Groundbreaking advancements in text-to-image generation have recently been achieved with the emergence of diffusion models. These models exhibit a remarkable ability to generate highly artistic and intricately detailed images based on textual prompts. However, obtaining desired generation outcomes often necessitates repetitive trials of manipulating text prompts just like casting spells on a magic mirror, and the reason behind that is the limited capability of semantic understanding inherent in current image generation models. Specifically, existing diffusion models encode the text prompt input with a pre-trained encoder structure, which is usually trained on a limited number of image-caption pairs. The state-of-the-art large language models (LLMs) based on the decoder-only structure have shown a powerful semantic understanding capability as their architectures are more suitable for training on very large-scale unlabeled data. In this work, we propose to enhance text-to-image diffusion models by borrowing the strength of semantic understanding from large language models, and devise a simple yet effective adapter to allow the diffusion models to be compatible with the decoder-only structure. Meanwhile, we also provide a supporting theoretical analysis with various architectures (e.g., encoder-only, encoder-decoder, and decoder-only), and conduct extensive empirical evaluations to verify its effectiveness.

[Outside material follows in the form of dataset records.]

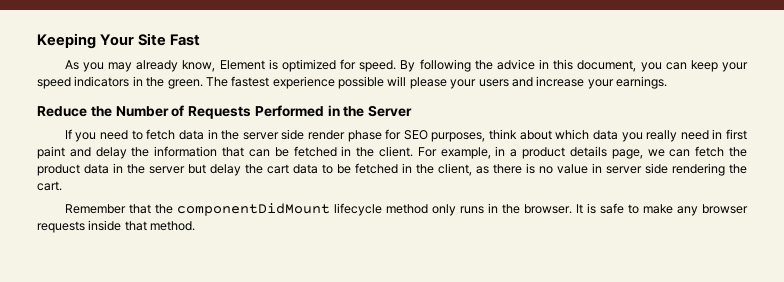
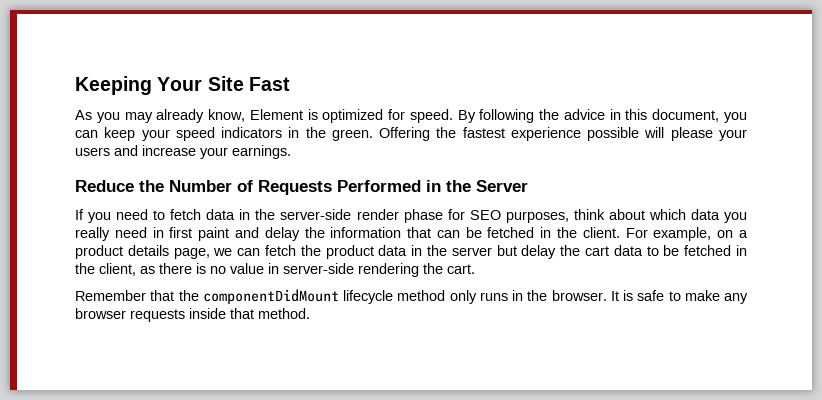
[205,77,228,87] The -> [379,127,457,141] Offering the
[242,129,305,140] server side -> [280,209,352,220] server-side
[495,146,506,156] in -> [717,230,734,238] on
[606,163,668,174] server side -> [283,263,354,274] server-side

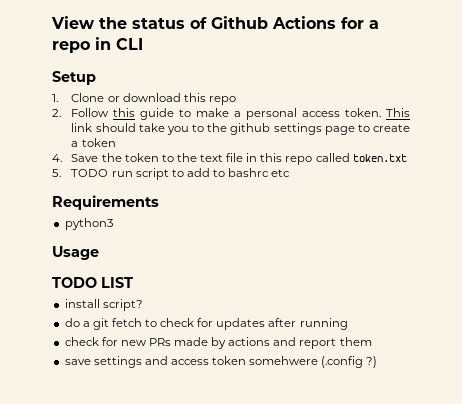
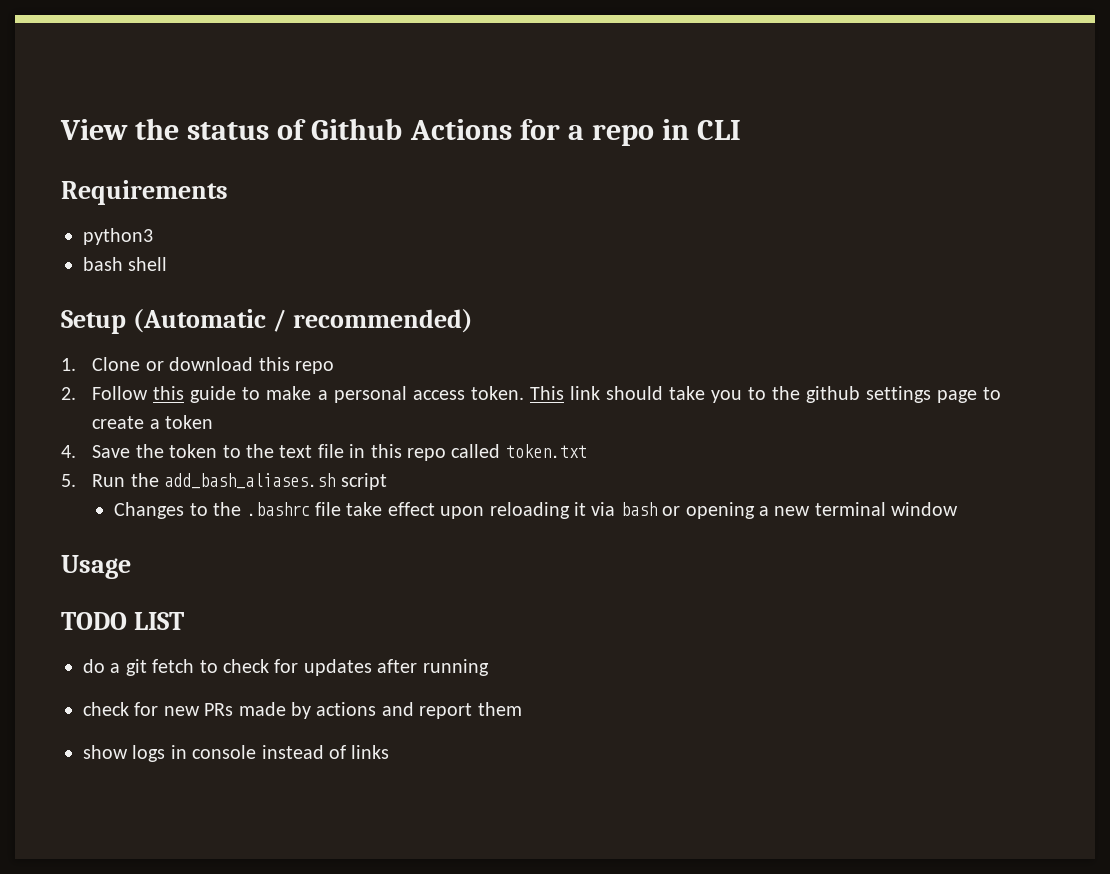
[52,71,96,85] Setup -> [61,180,228,205] [83,228,153,245] [83,257,168,271] [61,309,473,334] Requirements // python3 // bash shell // Setup (Automatic / recommended)
[71,168,291,180] [52,195,159,210] [64,218,113,230] TODO run script to add to bashrc etc // Requirements // python3 -> [92,473,387,490] [114,502,959,519] Run the add_bash_aliases.sh script // Changes to the .bashrc file take effect upon reloading it via bash or opening a new terminal window
[64,299,143,311] // install script? -> (184, 621) none
[64,356,378,368] save settings and access token somehwere (.config ?) -> [83,745,390,762] show logs in console instead of links

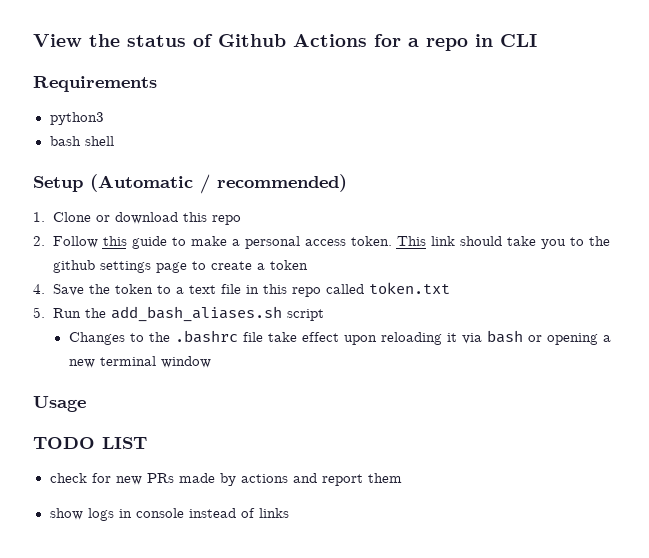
[245,444,274,458] the -> [175,287,184,294] a
[83,659,489,676] // do a git fetch to check for updates after running -> (147, 443) none

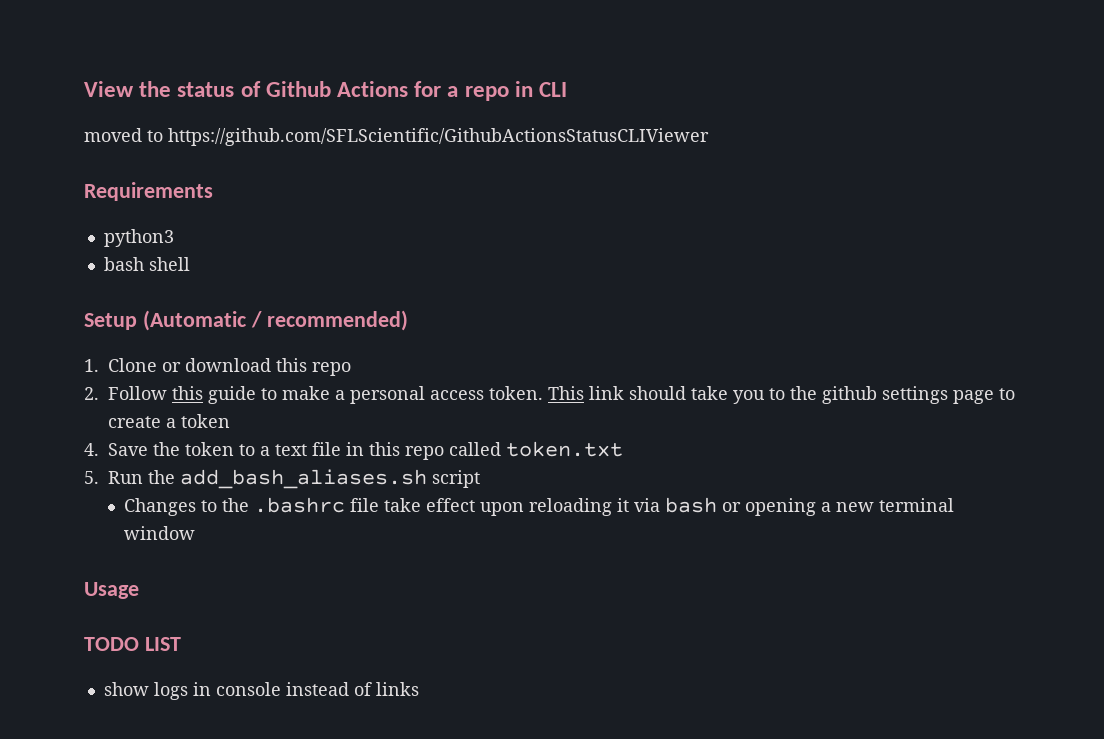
(537, 40) none -> [84,128,709,146] // moved to https://github.com/SFLScientific/GithubActionsStatusCLIViewer
[49,473,402,486] // check for new PRs made by actions and report them -> (181, 644) none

The experimental results show that the enhanced models with our adapter module are superior to the stat-of-the-art models in terms of text-to-image generation quality and reliability.

Paper Structure

This paper contains 20 sections, 11 equations, 5 figures, 1 table, 1 algorithm.

Figures (5)

  • Figure 1: Comparison with other neural network structures employed for computing text encoding in diffusion models. Our proposed LLMDiff, which leverages a decoder-only structure by casting the transformer-based language model as a diffusion model, can predict the text encodings for text-to-image generation by integrating layer-wise representations in the language model. Intuitively, compared with other structures (e.g. encoder-decoder) our LLMDiff is more powerful in exploring the semantic meanings and dependency among words from the input text prompt. More details and theoretical derivations are provided in \ref{['sec:decoder_encodings']}.

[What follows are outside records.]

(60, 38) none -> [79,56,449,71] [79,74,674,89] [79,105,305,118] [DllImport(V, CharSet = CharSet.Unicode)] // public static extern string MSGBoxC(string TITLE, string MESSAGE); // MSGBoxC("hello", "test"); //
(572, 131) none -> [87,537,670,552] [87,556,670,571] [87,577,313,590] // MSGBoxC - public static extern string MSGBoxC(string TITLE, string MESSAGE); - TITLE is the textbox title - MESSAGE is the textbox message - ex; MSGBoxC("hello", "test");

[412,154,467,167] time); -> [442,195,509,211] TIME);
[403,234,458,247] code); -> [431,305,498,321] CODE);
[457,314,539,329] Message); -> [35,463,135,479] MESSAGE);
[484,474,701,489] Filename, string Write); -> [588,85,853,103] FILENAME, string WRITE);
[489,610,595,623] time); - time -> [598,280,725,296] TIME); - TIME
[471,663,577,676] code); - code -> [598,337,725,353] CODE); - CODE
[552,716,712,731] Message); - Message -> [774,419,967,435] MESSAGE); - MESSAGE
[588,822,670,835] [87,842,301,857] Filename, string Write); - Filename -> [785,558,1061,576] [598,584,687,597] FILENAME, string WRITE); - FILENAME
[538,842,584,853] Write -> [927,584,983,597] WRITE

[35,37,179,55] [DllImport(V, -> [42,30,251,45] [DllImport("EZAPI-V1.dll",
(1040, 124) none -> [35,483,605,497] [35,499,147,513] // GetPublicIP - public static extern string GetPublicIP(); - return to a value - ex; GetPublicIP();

  • Figure 2: Our LLMDiff-Adapter framework, wherein the parameters of both the LLM and the diffusion U-Net (including the original cross-attention module) are frozen during training. The newly added cross-attention module employs two adaptive-weight parameters to incorporate with the original one, which is dynamically adjusted during training.

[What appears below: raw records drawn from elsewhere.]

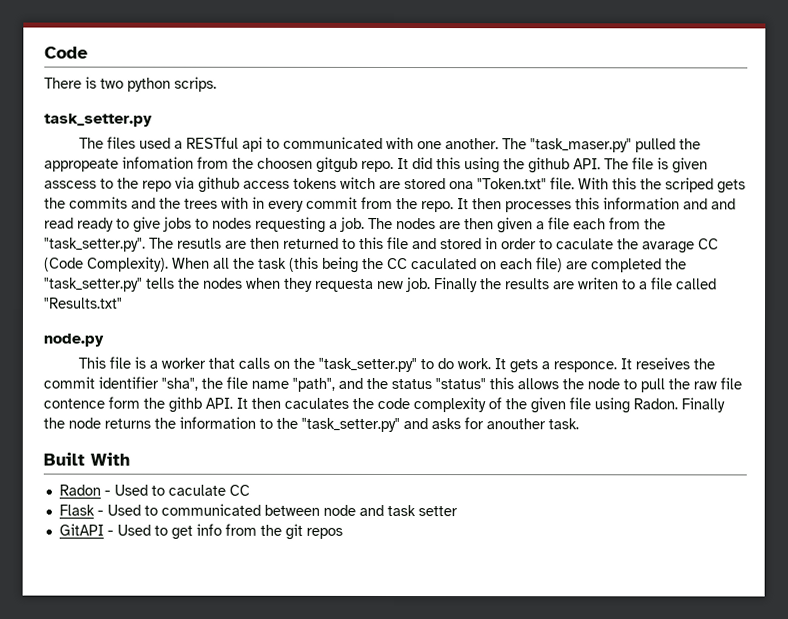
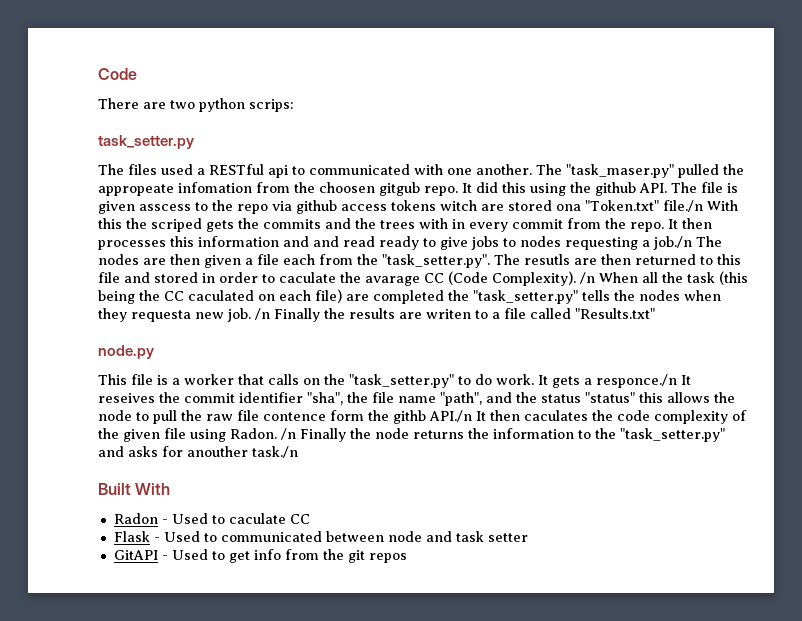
[85,76,97,89] is -> [143,102,166,109] are
[174,76,217,92] scrips. -> [249,99,294,112] scrips:
[550,177,575,190] file. -> [662,200,703,212] file./n
[340,216,365,232] job. -> [653,236,692,250] job./n
(169, 264) none -> [580,272,595,284] /n
(431, 285) none -> [255,308,270,320] /n
[553,361,618,373] responce. -> [596,374,677,388] responce./n
[205,397,233,409] API. -> [429,410,472,422] API./n
(678, 404) none -> [281,428,296,440] /n
[548,418,579,430] task. -> [252,446,298,458] task./n

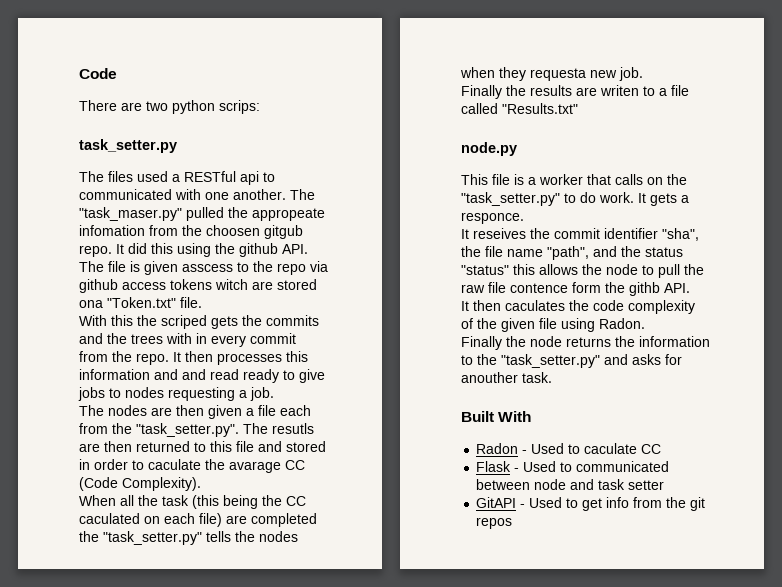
[662,200,703,212] file./n -> [180,297,202,308] file. //
[653,236,692,250] job./n -> [250,387,274,401] job. //
[580,272,595,284] /n -> (201, 484) //
[255,308,270,320] /n -> (643, 74) //
[596,374,677,388] responce./n -> [461,212,524,224] responce. //
[429,410,472,422] API./n -> [664,283,690,293] API. //
[281,428,296,440] /n -> (645, 323) //
[252,446,298,458] task./n -> [522,372,552,383] task.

  • Figure 3: In comparison with existing approaches, LLMDiff exhibits superior capabilities in both language comprehension and action understanding. Furthermore, it is proficient in generating images with high-quality details.
  • Figure 4: Model evaluation on the capability of causal and logical reasoning for text-to-image generation.
  • Figure 5: The scale factor of newly added attentions and the original attentions in each cross-attention module of U-Net.